=== Data supplied ===

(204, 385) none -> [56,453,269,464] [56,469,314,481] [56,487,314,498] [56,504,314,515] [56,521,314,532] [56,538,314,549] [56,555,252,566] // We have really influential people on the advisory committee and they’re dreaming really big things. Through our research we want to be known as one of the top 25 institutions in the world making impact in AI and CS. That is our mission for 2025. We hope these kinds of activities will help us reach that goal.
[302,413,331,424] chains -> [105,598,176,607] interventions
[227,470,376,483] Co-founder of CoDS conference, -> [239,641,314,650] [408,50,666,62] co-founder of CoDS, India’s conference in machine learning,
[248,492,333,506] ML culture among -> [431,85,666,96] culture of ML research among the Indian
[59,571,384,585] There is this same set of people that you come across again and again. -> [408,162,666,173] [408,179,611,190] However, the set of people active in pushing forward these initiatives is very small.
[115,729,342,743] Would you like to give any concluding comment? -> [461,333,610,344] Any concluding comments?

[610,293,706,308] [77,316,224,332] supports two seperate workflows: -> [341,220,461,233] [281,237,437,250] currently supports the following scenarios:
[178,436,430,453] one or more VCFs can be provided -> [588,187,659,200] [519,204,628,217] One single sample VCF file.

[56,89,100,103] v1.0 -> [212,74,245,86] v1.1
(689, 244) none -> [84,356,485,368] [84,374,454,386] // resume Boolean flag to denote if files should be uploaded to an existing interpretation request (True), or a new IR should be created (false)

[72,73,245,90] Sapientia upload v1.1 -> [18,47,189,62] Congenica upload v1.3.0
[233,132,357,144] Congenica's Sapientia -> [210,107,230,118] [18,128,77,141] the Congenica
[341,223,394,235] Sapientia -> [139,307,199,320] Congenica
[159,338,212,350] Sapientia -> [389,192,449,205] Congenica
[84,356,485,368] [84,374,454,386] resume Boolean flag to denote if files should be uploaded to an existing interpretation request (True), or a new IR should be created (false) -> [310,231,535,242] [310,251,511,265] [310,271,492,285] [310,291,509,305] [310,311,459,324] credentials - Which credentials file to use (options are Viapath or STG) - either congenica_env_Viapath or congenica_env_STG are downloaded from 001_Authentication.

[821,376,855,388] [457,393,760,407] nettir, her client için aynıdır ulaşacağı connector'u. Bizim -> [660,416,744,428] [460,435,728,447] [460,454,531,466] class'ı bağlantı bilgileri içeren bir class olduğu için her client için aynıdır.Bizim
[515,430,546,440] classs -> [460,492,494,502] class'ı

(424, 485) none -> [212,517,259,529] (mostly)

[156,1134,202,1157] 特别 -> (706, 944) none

===

Instructions for the task >> Write out, word for word, the lines from the one containing "[248,492,333,506] ML culture" through the end of the records, with no other lines.

Answer section >>
[248,492,333,506] ML culture among -> [431,85,666,96] culture of ML research among the Indian
[59,571,384,585] There is this same set of people that you come across again and again. -> [408,162,666,173] [408,179,611,190] However, the set of people active in pushing forward these initiatives is very small.
[115,729,342,743] Would you like to give any concluding comment? -> [461,333,610,344] Any concluding comments?

[610,293,706,308] [77,316,224,332] supports two seperate workflows: -> [341,220,461,233] [281,237,437,250] currently supports the following scenarios:
[178,436,430,453] one or more VCFs can be provided -> [588,187,659,200] [519,204,628,217] One single sample VCF file.

[56,89,100,103] v1.0 -> [212,74,245,86] v1.1
(689, 244) none -> [84,356,485,368] [84,374,454,386] // resume Boolean flag to denote if files should be uploaded to an existing interpretation request (True), or a new IR should be created (false)

[72,73,245,90] Sapientia upload v1.1 -> [18,47,189,62] Congenica upload v1.3.0
[233,132,357,144] Congenica's Sapientia -> [210,107,230,118] [18,128,77,141] the Congenica
[341,223,394,235] Sapientia -> [139,307,199,320] Congenica
[159,338,212,350] Sapientia -> [389,192,449,205] Congenica
[84,356,485,368] [84,374,454,386] resume Boolean flag to denote if files should be uploaded to an existing interpretation request (True), or a new IR should be created (false) -> [310,231,535,242] [310,251,511,265] [310,271,492,285] [310,291,509,305] [310,311,459,324] credentials - Which credentials file to use (options are Viapath or STG) - either congenica_env_Viapath or congenica_env_STG are downloaded from 001_Authentication.

[821,376,855,388] [457,393,760,407] nettir, her client için aynıdır ulaşacağı connector'u. Bizim -> [660,416,744,428] [460,435,728,447] [460,454,531,466] class'ı bağlantı bilgileri içeren bir class olduğu için her client için aynıdır.Bizim
[515,430,546,440] classs -> [460,492,494,502] class'ı

(424, 485) none -> [212,517,259,529] (mostly)

[156,1134,202,1157] 特别 -> (706, 944) none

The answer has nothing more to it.